The end of May and beginning of June brought the deadlines for two of our competitions: The Young Musicians’ Bursary and the Poet of the Year.   

The Bursary Competition has been in existence for 12 years now and we are very proud of the help we have been able to give the winners over the years.  The competition is open to music students from anywhere in Kent and is divided into Junior and Senior classes.  The shortlisted applicants are invited to auditions from which a few are chosen to play in the final which is held during Festival.  Each year the standard is incredibly high and the judges have the difficult job of choosing between very accomplished singers or instrumentalists .  The winner receives a cash prize which they may spend on anything that helps toward their musical development, and they also become a Festival Ambassador, performing throughout the year and encouraging other young musicians.  

The Poet of the Year Competition has truly flourished.  From small beginnings we now receive entries from all over the globe as well as from our wonderful local poets.  Each year the judges have a mighty task reading, considering and discussing several hundred poems in order to choose a longlist, then a shortlist, and then the winners.  Besides becoming the Poet of the Year the winner is asked to become a judge the following year and the anthology cover is based on the their winning poem . 

Watch out for details of the competitions and results on the Festival website news page and Friends newsletter.  

Valuable Volunteers

The Festival has a wonderful team of Volunteers who take on stewarding and other duties during the Festival and for our year-round fundraisers. Every year we tell them “we couldn’t do it without you” and this is absolutely, totally and utterly true.

During Festival we use a number venues all of which have their own quirks and procedures. The Festival Team are in charge of Front of House and need help with things such as ticket selling and checking, showing customers to their seats, setting and clearing up, car parking, raffle ticket selling and many other odd (and not so odd) things. Our Volunteers are always very accommodating and willing to take on whatever we ask of them with good grace and a great sense of humour. They were amazing in 2020 and 2021, our Festivals during the time of Covid, with sanitising, social distancing, one-way systems and the like.

Our Volunteers are a great mix of people, some have been helping us for many years – our longest serving Volunteer has been with us for nearly 40 years – and all of them give their time and energy to support the Festival for which we are so very, very grateful.

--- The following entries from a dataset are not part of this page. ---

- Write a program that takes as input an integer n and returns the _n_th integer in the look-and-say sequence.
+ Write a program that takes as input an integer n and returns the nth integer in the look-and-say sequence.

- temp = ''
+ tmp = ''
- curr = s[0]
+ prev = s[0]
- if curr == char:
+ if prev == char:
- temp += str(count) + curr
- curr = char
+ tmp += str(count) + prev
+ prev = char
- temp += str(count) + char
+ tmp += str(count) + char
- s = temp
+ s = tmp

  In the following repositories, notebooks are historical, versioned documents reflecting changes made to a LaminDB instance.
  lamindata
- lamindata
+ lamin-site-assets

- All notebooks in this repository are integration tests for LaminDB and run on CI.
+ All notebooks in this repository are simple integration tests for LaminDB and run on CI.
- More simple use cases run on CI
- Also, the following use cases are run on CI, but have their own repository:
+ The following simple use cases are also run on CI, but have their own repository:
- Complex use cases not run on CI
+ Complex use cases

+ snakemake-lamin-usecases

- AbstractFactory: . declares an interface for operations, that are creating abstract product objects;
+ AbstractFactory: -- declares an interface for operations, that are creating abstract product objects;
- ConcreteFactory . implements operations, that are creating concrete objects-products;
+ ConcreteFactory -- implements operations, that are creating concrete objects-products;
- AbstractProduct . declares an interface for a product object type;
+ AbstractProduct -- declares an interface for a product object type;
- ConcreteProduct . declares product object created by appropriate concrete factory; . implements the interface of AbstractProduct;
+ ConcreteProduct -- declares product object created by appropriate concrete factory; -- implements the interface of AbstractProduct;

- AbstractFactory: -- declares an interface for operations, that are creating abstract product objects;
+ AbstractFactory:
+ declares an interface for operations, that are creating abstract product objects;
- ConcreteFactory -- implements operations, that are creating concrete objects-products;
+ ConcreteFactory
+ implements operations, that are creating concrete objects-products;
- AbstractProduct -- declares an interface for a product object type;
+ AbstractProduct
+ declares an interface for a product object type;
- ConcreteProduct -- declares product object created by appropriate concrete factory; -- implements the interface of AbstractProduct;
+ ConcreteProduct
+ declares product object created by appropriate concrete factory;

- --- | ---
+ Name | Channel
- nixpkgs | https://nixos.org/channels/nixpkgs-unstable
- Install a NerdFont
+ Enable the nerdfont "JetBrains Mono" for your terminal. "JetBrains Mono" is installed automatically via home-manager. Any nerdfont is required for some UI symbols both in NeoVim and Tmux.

If you are interested in becoming a Festival Volunteers, click here.

If you’ve never been to one of our Tea and Talk events may I recommend that you come along to St Peter’s Methodist Church on 26 May and enjoy a genteel afternoon with a Georgian theme.

Many of you will know Dr Doreen Rosman, popular local historian, lecturer, guide and author, who we are pleased to say will be giving a talk for us on Georgian Canterbury. Canterbury’s great history has been the subject of many talks on the Romans, Anglo Saxons, Middle Ages, Tudors and Victorians, but there seem to have been fewer about Georgian times. A thriving city, Canterbury was subject to great changes during this period and Doreen’s lecture will take us through these, putting Canterbury in context within the fair county of Kent.

Before the talk begins, tea and delicious homemade cakes will be served in the Church Hall so do come and join us for a lovely afternoon of beverages, sweetmeats and fascinating information.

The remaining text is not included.